Task directions: Print each entry word for word without images.

Records drawn from a dataset:
------------------------------
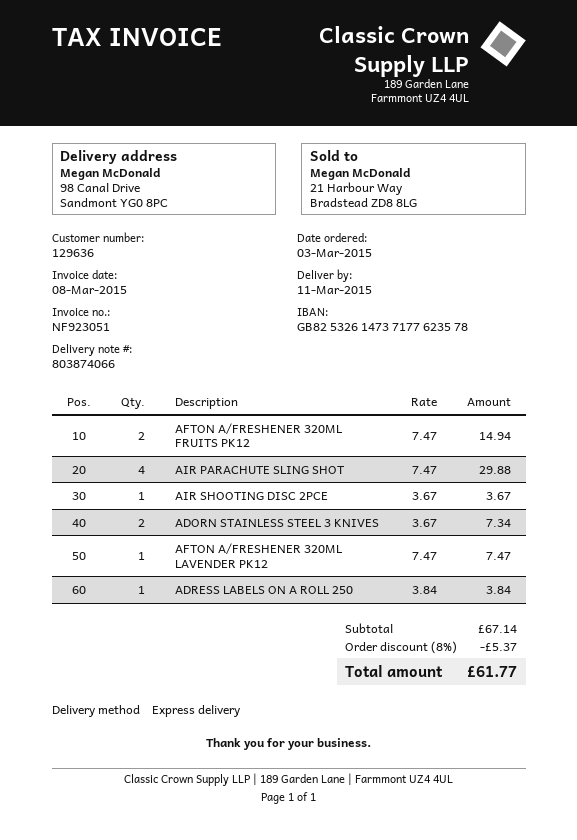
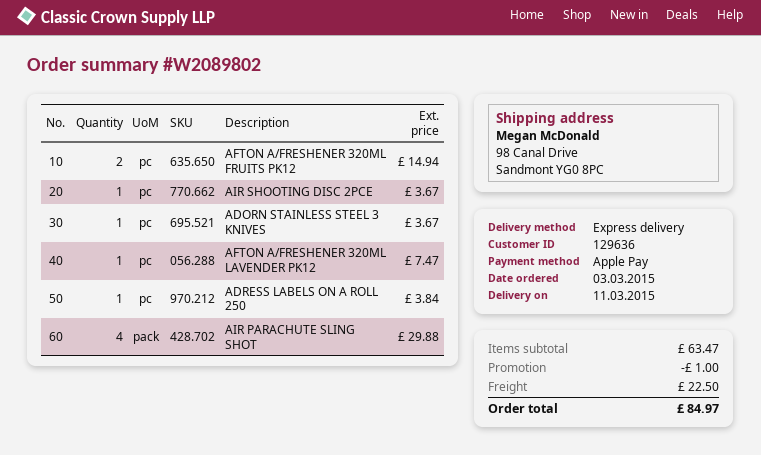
ADORN STAINLESS STEEL 3 KNIVES: 2 for 7.34 -> 1 for 3.67
subtotal: 67.14 -> 63.47
discount: 5.37 -> 1.00
shipping: none -> 22.50
total: 61.77 -> 84.97

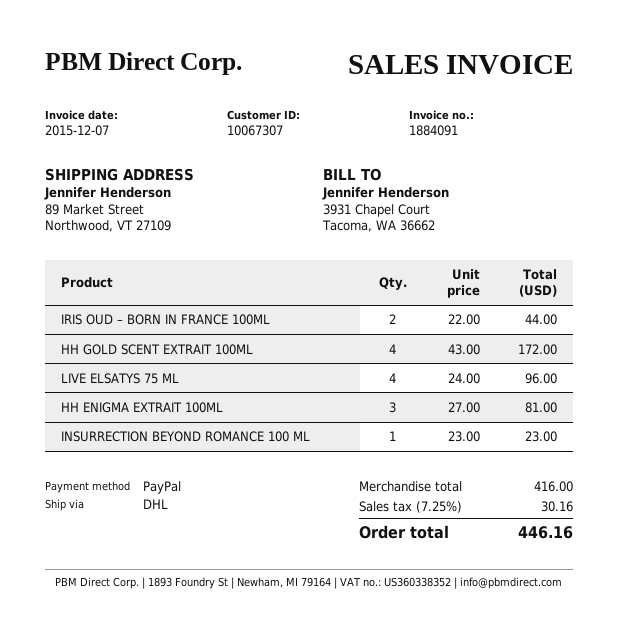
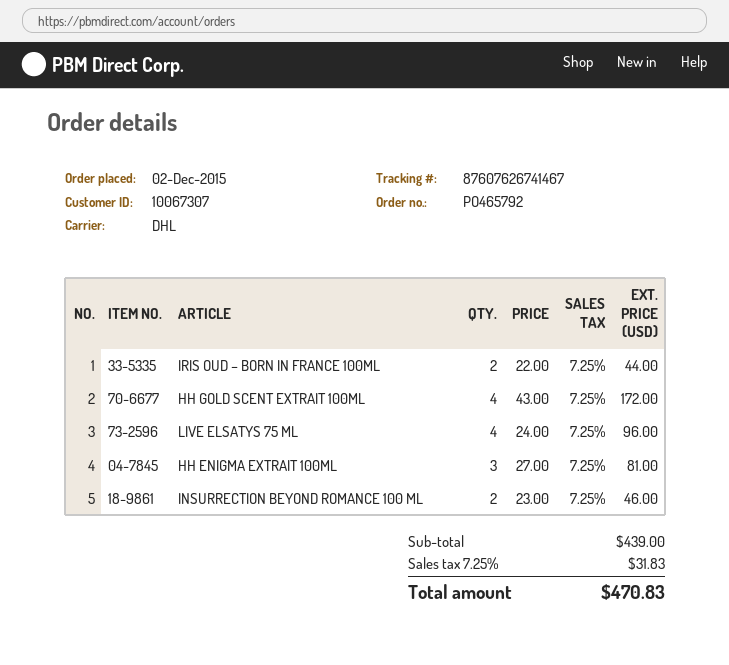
INSURRECTION BEYOND ROMANCE 100 ML: 1 x 23.00 = 23.00 -> 2 x 23.00 = 46.00
subtotal: 416.00 -> 439.00
tax: 7.25% = 30.16 -> 7.25% = 31.83
total: 446.16 -> 470.83

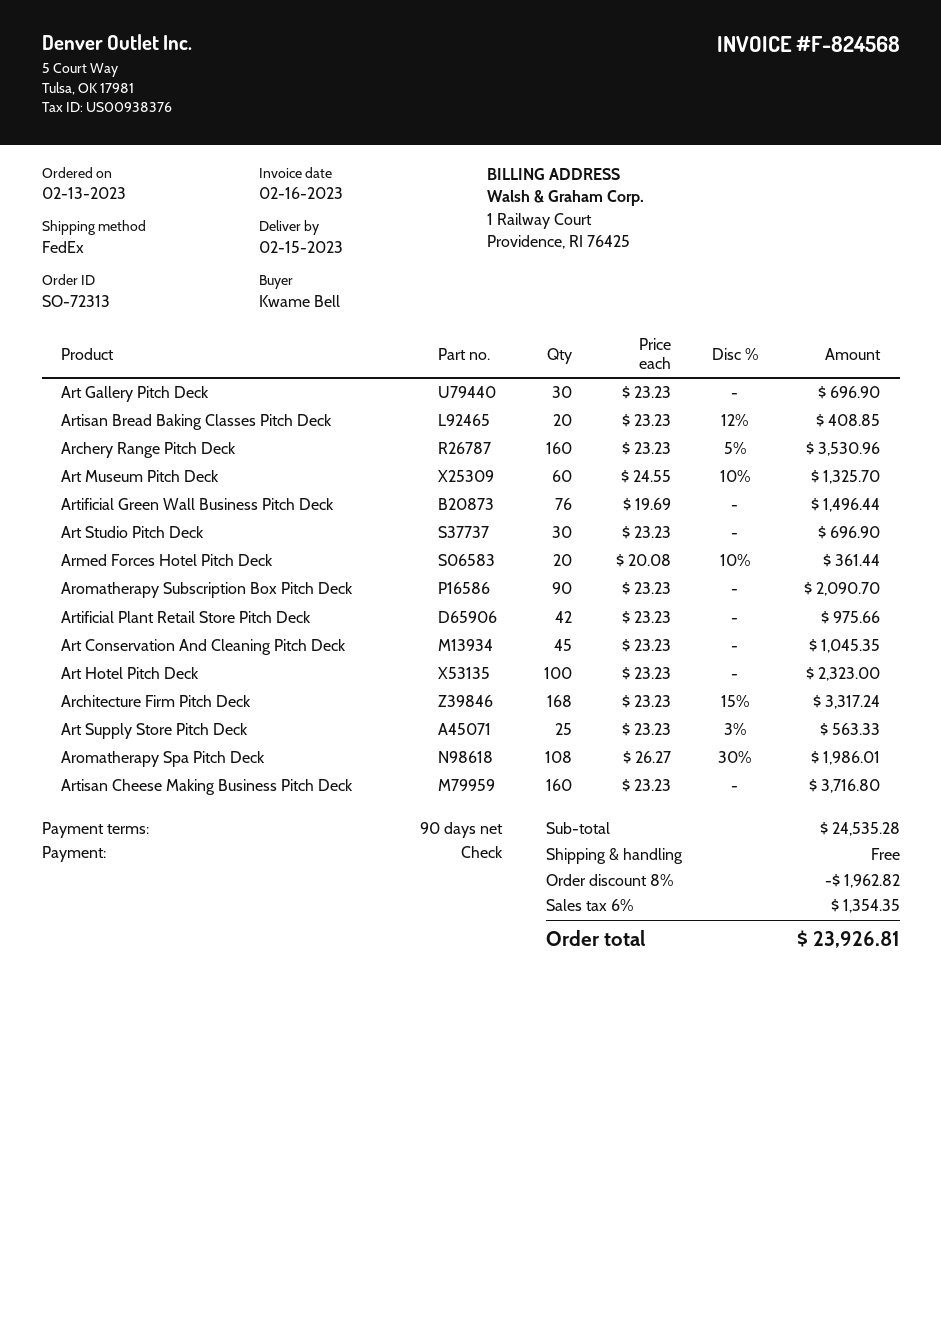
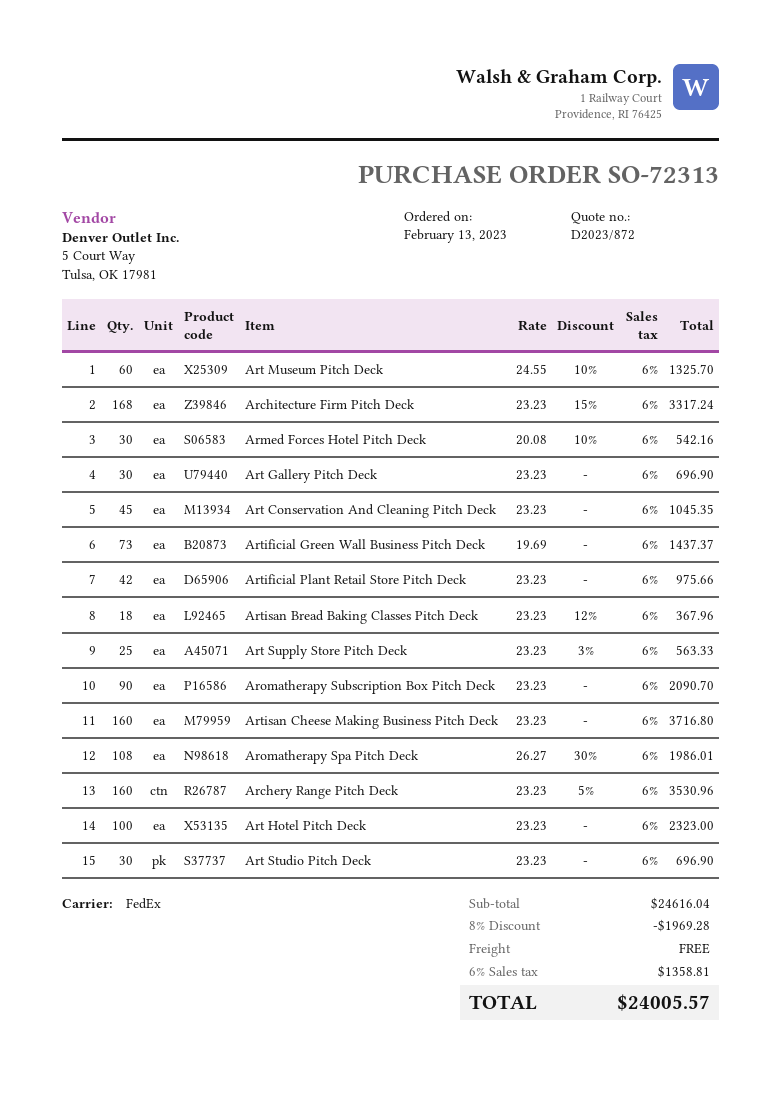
Artisan Bread Baking Classes Pitch Deck: 20 x 23.23 - 12% = 408.85 -> 18 x 23.23 - 12% = 367.96
Artificial Green Wall Business Pitch Deck: 76 x 19.69 = 1496.44 -> 73 x 19.69 = 1437.37
Armed Forces Hotel Pitch Deck: 20 x 20.08 - 10% = 361.44 -> 30 x 20.08 - 10% = 542.16
subtotal: 24535.28 -> 24616.04
discount: 8% = 1962.82 -> 8% = 1969.28
tax: 6% = 1354.35 -> 6% = 1358.81
total: 23926.81 -> 24005.57

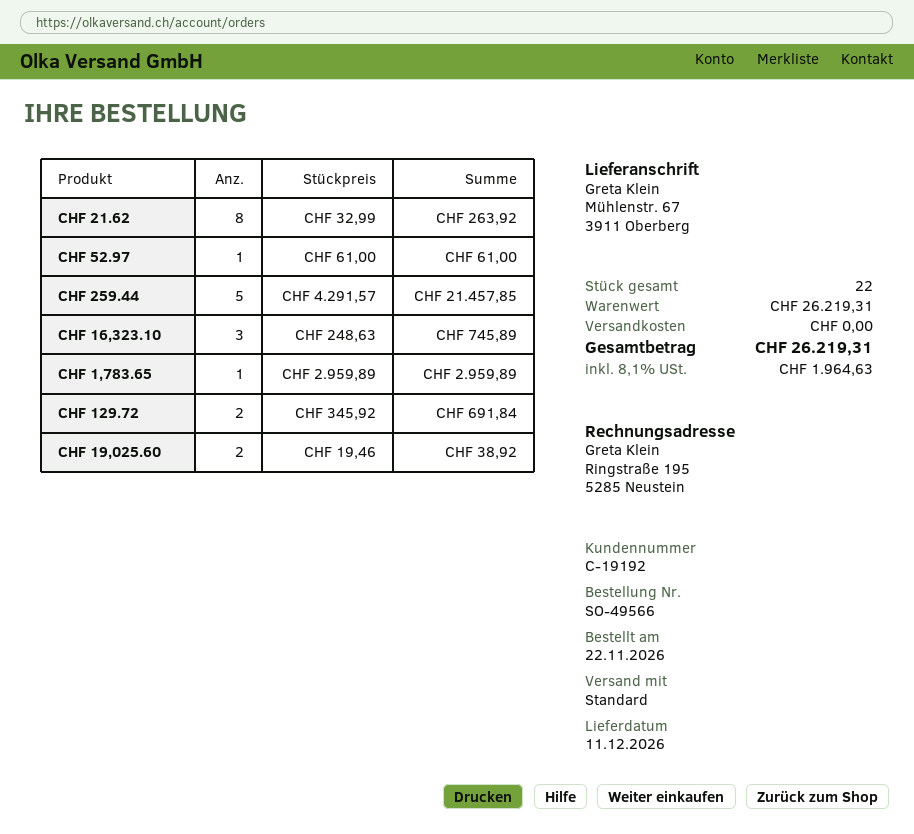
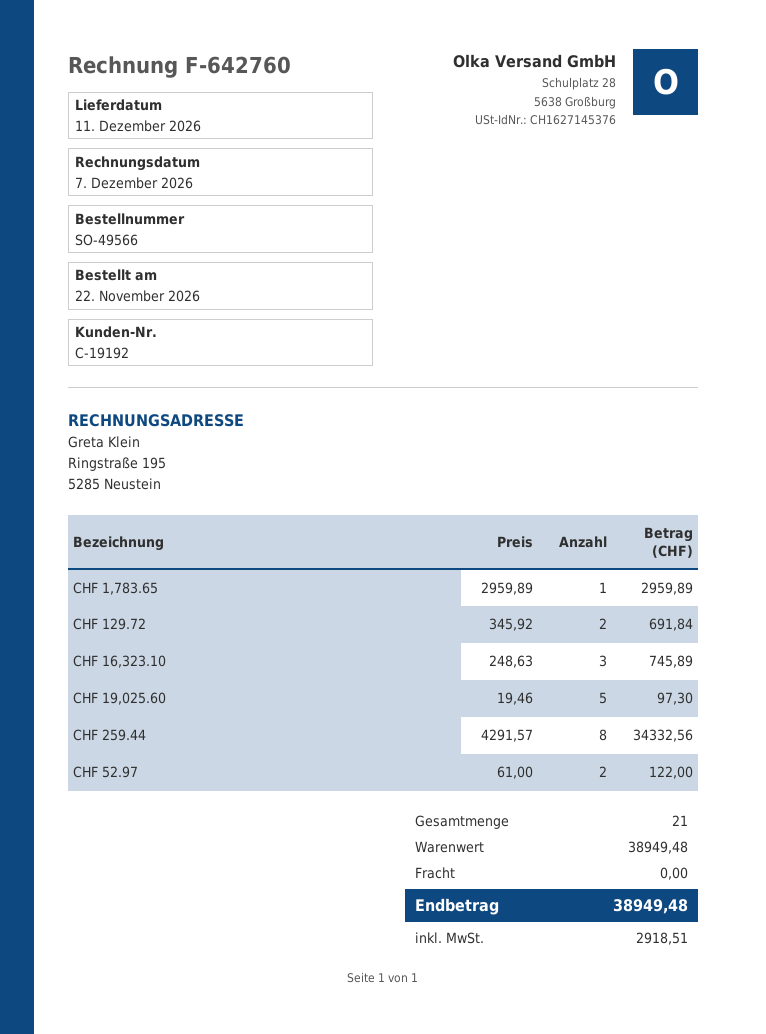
CHF 21.62: 8 x 32.99 = 263.92 -> none
CHF 52.97: 1 x 61.00 = 61.00 -> 2 x 61.00 = 122.00
CHF 259.44: 5 x 4291.57 = 21457.85 -> 8 x 4291.57 = 34332.56
CHF 19,025.60: 2 x 19.46 = 38.92 -> 5 x 19.46 = 97.30
total quantity: 22 -> 21
subtotal: 26219.31 -> 38949.48
tax: 1964.63 -> 2918.51
total: 26219.31 -> 38949.48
------------------------------
Your response:
ADORN STAINLESS STEEL 3 KNIVES: 2 for 7.34 -> 1 for 3.67
subtotal: 67.14 -> 63.47
discount: 5.37 -> 1.00
shipping: none -> 22.50
total: 61.77 -> 84.97

INSURRECTION BEYOND ROMANCE 100 ML: 1 x 23.00 = 23.00 -> 2 x 23.00 = 46.00
subtotal: 416.00 -> 439.00
tax: 7.25% = 30.16 -> 7.25% = 31.83
total: 446.16 -> 470.83

Artisan Bread Baking Classes Pitch Deck: 20 x 23.23 - 12% = 408.85 -> 18 x 23.23 - 12% = 367.96
Artificial Green Wall Business Pitch Deck: 76 x 19.69 = 1496.44 -> 73 x 19.69 = 1437.37
Armed Forces Hotel Pitch Deck: 20 x 20.08 - 10% = 361.44 -> 30 x 20.08 - 10% = 542.16
subtotal: 24535.28 -> 24616.04
discount: 8% = 1962.82 -> 8% = 1969.28
tax: 6% = 1354.35 -> 6% = 1358.81
total: 23926.81 -> 24005.57

CHF 21.62: 8 x 32.99 = 263.92 -> none
CHF 52.97: 1 x 61.00 = 61.00 -> 2 x 61.00 = 122.00
CHF 259.44: 5 x 4291.57 = 21457.85 -> 8 x 4291.57 = 34332.56
CHF 19,025.60: 2 x 19.46 = 38.92 -> 5 x 19.46 = 97.30
total quantity: 22 -> 21
subtotal: 26219.31 -> 38949.48
tax: 1964.63 -> 2918.51
total: 26219.31 -> 38949.48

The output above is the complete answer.